Maria-Rosa served his favourite supper: cheese souffle, lamb shank with pommes dauphinoises, strawberries with champagne sorbet. The conversation around the table was banal, light-hearted, forgettable. Ingram looked closely at his children, rather in the way his father had looked at him: Guy, thirty years old, handsome, talentless; Araminta, starveling-thin and, to his eyes, almost visibly twitching with nerves. Perhaps his father’s ruthless objectivity was infecting him, but he realised anew, with no particular shock or guilt, that he didn’t much like Guy and Minty — he cared for them, but he didn’t much like them, to be honest, nor was he much interested in them. Only Fortunatus interested him — squat, muscley Forty, already seriously bald in his early twenties — gay, of all improbable things, the only one of his children who never asked him for anything, the only one he loved and the one who would not return it.

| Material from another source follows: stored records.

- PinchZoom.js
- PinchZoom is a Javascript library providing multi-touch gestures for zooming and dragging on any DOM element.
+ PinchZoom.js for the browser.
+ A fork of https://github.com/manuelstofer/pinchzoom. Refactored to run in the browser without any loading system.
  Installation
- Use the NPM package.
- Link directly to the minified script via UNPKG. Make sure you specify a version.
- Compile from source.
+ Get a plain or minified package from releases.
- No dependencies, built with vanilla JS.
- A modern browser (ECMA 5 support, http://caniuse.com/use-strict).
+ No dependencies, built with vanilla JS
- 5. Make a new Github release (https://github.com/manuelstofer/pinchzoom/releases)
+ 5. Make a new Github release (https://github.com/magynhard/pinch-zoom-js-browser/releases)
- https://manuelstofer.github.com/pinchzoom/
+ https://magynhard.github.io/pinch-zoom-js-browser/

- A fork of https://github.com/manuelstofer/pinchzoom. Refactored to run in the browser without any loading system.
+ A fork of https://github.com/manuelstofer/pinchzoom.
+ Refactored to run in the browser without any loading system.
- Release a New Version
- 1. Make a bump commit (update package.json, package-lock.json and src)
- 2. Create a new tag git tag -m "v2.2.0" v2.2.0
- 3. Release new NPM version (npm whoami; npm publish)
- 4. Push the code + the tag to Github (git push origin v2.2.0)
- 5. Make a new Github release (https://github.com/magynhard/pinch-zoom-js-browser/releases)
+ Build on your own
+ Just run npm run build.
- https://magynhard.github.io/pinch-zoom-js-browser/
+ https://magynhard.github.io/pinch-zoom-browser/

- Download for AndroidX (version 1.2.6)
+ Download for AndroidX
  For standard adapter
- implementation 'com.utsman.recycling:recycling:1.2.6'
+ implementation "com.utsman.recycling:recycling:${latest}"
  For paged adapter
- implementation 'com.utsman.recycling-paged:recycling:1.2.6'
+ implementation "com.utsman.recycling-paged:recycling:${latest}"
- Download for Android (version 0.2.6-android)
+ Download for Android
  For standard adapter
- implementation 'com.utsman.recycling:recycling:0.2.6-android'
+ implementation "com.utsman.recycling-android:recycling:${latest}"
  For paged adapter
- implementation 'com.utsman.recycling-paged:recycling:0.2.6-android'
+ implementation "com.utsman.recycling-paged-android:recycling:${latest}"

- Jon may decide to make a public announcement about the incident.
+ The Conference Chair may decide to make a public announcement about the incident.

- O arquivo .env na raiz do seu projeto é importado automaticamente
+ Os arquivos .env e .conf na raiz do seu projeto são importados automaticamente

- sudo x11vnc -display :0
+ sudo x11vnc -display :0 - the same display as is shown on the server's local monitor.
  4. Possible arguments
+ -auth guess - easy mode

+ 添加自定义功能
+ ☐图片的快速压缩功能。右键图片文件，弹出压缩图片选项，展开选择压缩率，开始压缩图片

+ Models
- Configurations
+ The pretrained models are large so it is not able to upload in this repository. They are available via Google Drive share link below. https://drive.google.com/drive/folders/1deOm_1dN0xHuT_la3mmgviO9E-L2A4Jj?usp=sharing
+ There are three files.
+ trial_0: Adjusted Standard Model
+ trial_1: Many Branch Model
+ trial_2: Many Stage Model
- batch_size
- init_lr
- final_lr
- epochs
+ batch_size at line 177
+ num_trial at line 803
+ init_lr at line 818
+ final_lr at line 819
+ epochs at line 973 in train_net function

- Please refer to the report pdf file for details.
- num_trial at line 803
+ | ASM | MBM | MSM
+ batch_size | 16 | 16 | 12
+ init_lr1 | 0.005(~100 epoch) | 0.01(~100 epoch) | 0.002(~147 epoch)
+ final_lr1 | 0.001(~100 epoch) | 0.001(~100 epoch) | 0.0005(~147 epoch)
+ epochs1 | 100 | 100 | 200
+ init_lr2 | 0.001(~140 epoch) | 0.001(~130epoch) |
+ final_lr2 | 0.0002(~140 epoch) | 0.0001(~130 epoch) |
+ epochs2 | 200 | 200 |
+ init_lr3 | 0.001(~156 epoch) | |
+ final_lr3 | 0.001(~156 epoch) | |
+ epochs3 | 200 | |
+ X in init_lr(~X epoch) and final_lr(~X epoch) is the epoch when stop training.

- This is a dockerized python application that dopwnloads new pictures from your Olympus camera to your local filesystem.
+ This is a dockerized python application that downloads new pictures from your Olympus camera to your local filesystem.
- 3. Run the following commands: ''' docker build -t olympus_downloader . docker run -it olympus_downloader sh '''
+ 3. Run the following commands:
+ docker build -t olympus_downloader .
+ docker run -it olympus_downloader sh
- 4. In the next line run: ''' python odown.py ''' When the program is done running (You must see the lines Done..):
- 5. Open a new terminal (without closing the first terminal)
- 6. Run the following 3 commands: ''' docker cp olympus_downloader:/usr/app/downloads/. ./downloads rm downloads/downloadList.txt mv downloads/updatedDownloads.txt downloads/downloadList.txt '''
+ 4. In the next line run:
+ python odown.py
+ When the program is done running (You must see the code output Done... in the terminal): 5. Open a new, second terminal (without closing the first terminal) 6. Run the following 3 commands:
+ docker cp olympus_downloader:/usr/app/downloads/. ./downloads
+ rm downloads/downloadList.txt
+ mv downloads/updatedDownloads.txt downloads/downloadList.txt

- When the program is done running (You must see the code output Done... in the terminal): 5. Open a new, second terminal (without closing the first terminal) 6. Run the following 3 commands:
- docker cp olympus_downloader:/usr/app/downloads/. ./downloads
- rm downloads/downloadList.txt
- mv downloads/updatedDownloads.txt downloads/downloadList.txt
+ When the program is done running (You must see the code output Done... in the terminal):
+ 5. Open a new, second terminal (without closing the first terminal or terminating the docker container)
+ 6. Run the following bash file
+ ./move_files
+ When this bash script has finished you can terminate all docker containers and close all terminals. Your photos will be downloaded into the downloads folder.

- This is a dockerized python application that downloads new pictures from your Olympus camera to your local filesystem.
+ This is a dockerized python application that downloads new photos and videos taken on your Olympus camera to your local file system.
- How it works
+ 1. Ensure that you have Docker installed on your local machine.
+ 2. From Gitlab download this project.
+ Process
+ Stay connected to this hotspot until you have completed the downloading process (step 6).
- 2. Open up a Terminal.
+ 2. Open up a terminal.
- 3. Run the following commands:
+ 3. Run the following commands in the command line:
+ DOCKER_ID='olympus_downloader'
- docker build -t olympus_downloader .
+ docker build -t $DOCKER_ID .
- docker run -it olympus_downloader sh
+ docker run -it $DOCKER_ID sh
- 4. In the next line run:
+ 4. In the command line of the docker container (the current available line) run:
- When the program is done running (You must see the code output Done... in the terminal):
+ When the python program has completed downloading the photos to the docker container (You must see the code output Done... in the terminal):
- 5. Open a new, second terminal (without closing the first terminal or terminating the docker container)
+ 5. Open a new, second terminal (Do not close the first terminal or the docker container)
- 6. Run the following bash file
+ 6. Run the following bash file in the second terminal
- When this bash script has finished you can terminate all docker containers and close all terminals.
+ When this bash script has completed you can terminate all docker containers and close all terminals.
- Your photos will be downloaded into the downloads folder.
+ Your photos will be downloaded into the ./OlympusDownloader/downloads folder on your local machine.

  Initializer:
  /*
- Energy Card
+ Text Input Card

“I saw Gramps today,” Ingram said to him. “You’re working at Trelawny Gables, he said. What a coincidence.”
“He got us the job,” Forty said.
“Really?…” This required further thought. “So, Forty, how’s business?”
“Dad, please, it’s Nate.”
“I can’t call a child of mine ‘Nate’, I’m sorry to say.”
“Then you shouldn’t have called me Fortunatus.”
“‘Fortunatus Fryzer’,” Meredith said, “it’s a wonderful name.”
“It sounds like a medieval alchemist,” Forty⁄Nate said.
“You know why we called you that, darling,” Meredith continued, quietly.